0

I'm using container image with 5x170Mb AI models. When I invoke function the first time all those models load into memory for further inference.

Problem: more often it takes about 10-25 sec per file to load. (So cold start takes about 2 minutes) But sometimes it loads as expected about 1-2 sec a model and cold start takes only 10 secs.

After little investigation I've found that it's all about reading/opening file from disk into memory. So simple "read byte-file from disk to variable" takes 10-20 seconds. Insane.

P.S. I'm using 10240Mb RAM functions and should have the most processing power.

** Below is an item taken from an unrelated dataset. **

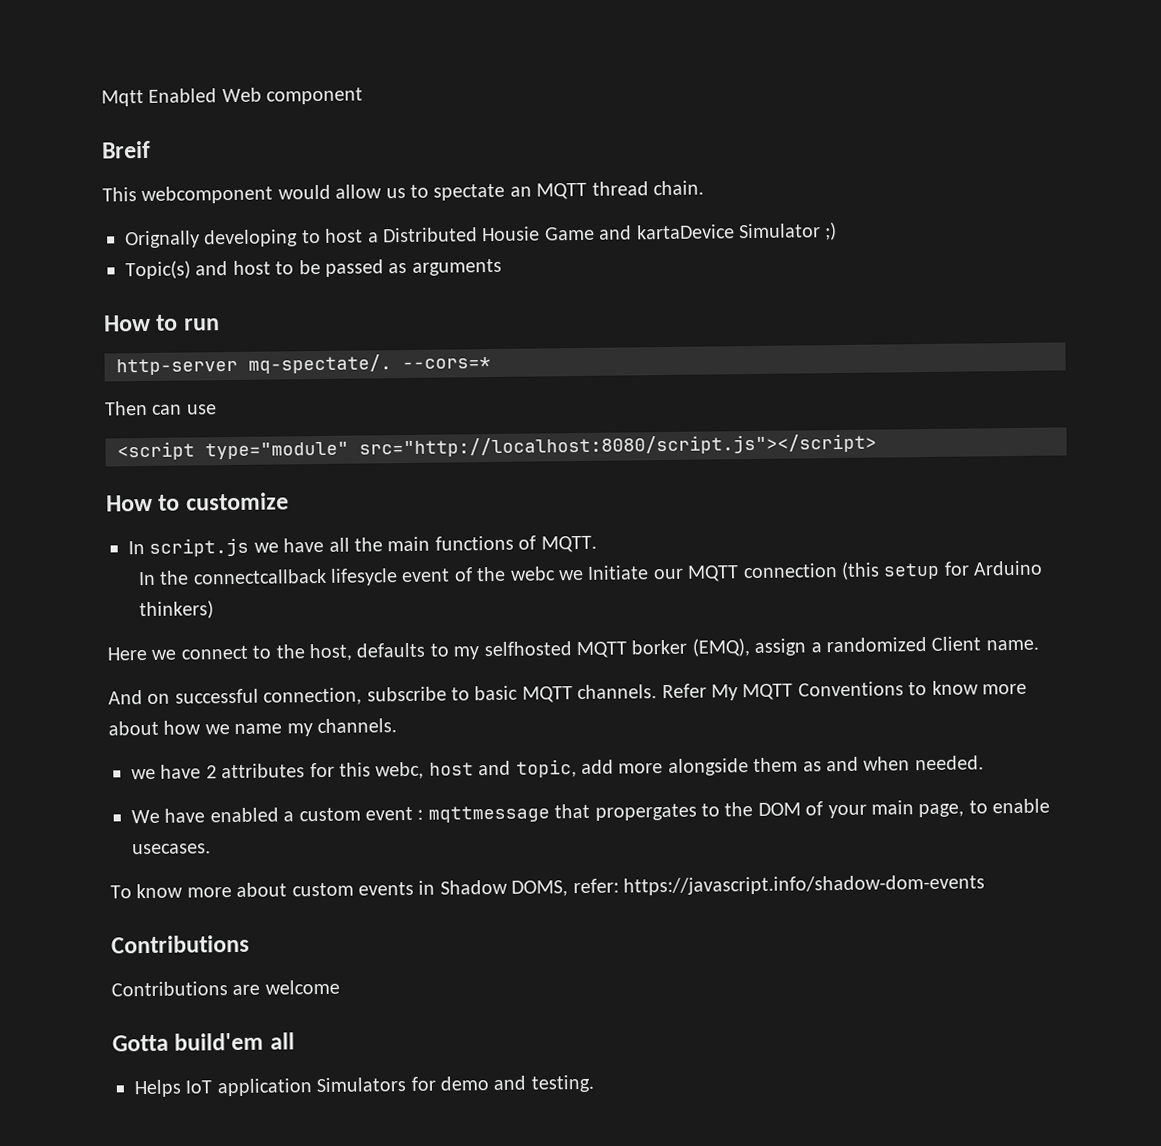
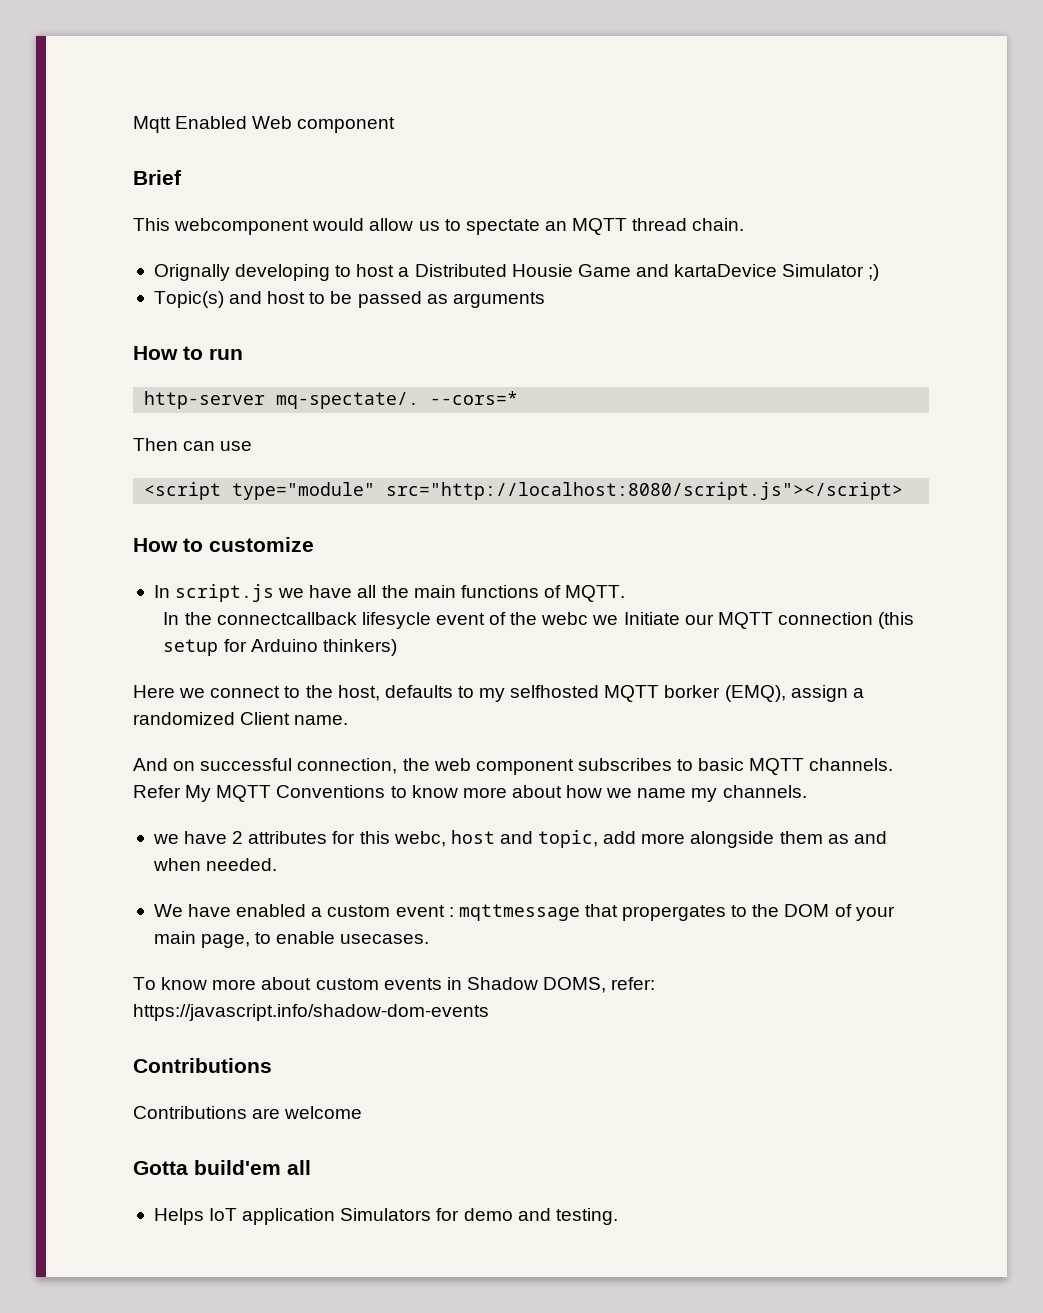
[101,140,151,159] Breif -> [133,170,182,185] Brief
[366,686,447,702] subscribe -> [402,758,672,775] the web component subscribes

Is there any way I can avoid so long loading? Why does it happens?

UPDATE:

  • I'm using onnxruntime and Python to load the model
  • All code and models stored in container and opened/loaded from there
  • From experiment: if I open any model as with open("model.onnx","rb") as f: cont = f.read() it takes 20 secs to open the file. But then when I open the same file with model = onnxruntime.InferenceSession("model.onnx") it loads instantly. So I've made a conclusion that problem with opening/reading file, not with onnx.
  • This also happens with reading big files in "ZIP" type function. It looks like it's not container problem.

TO REPRODUCE:

If you want to see how it works on your side.

  1. Create lambda function
  2. Configure it to 10240 mb ram and 30 sec timeout
  3. Upload ZIP from my S3: https://alxbtest.s3.amazonaws.com/file-open-test.zip
  4. Run/test event. It took me 16 seconds to open the file.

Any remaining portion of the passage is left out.